#### Task:
Word for word, restate each of the entries below, and drop every picture.
Data records Block Start
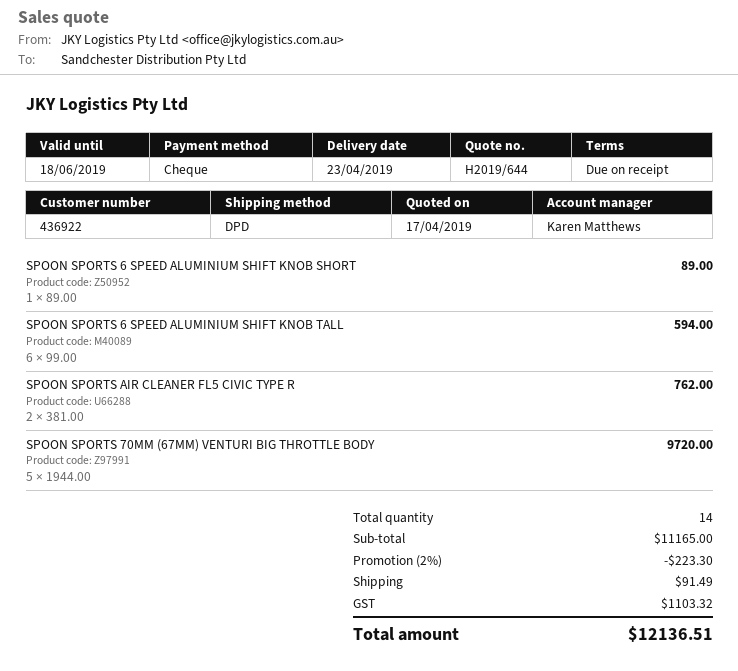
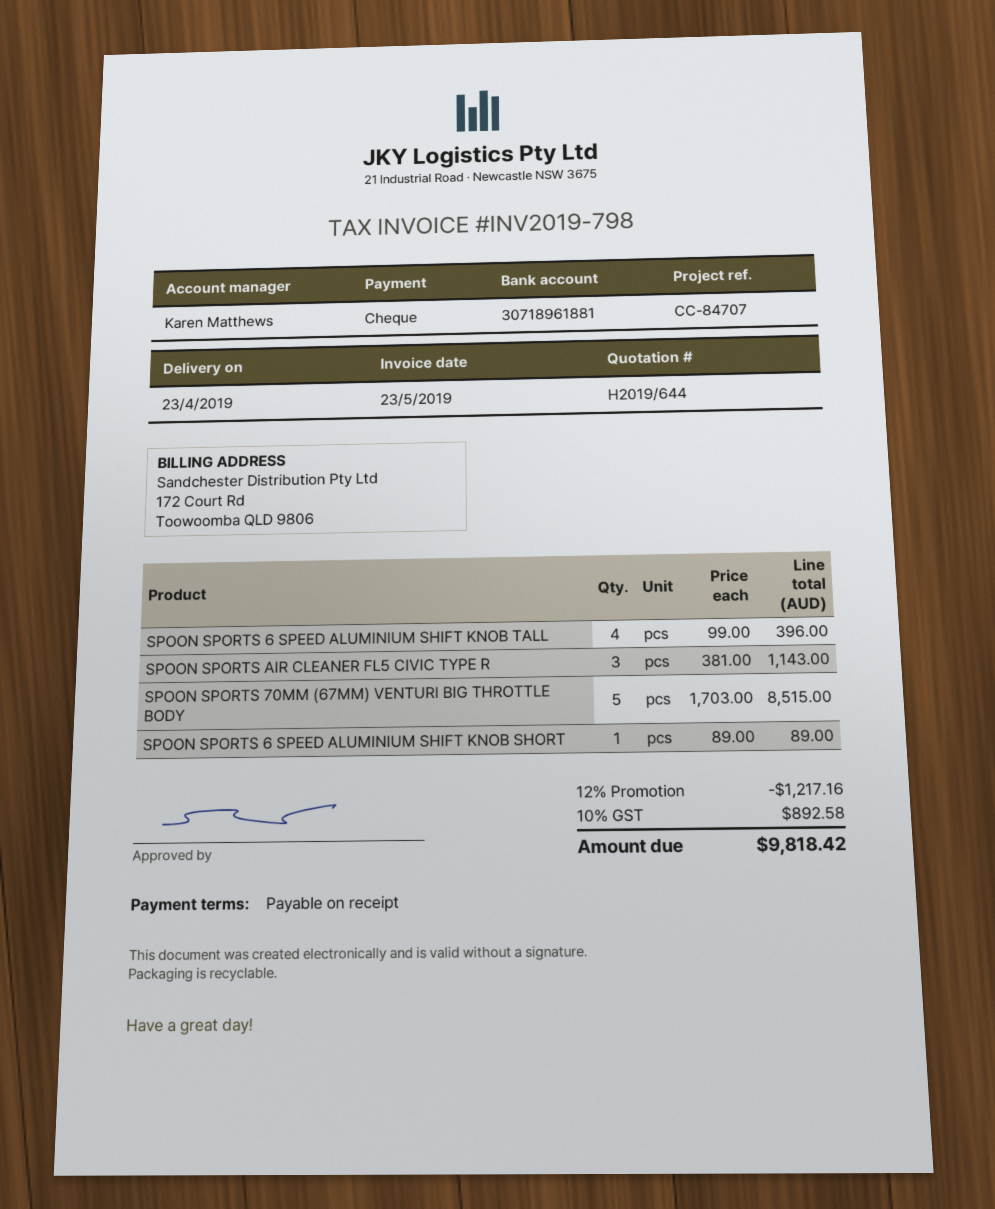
SPOON SPORTS 6 SPEED ALUMINIUM SHIFT KNOB TALL: 6 x 99.00 = 594.00 -> 4 x 99.00 = 396.00
SPOON SPORTS AIR CLEANER FL5 CIVIC TYPE R: 2 x 381.00 = 762.00 -> 3 x 381.00 = 1143.00
SPOON SPORTS 70MM (67MM) VENTURI BIG THROTTLE BODY: 5 x 1944.00 = 9720.00 -> 5 x 1703.00 = 8515.00
discount: 2% = 223.30 -> 12% = 1217.16
shipping: 91.49 -> none
tax: 1103.32 -> 892.58
total: 12136.51 -> 9818.42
Data records Block End
#### Your solution:
SPOON SPORTS 6 SPEED ALUMINIUM SHIFT KNOB TALL: 6 x 99.00 = 594.00 -> 4 x 99.00 = 396.00
SPOON SPORTS AIR CLEANER FL5 CIVIC TYPE R: 2 x 381.00 = 762.00 -> 3 x 381.00 = 1143.00
SPOON SPORTS 70MM (67MM) VENTURI BIG THROTTLE BODY: 5 x 1944.00 = 9720.00 -> 5 x 1703.00 = 8515.00
discount: 2% = 223.30 -> 12% = 1217.16
shipping: 91.49 -> none
tax: 1103.32 -> 892.58
total: 12136.51 -> 9818.42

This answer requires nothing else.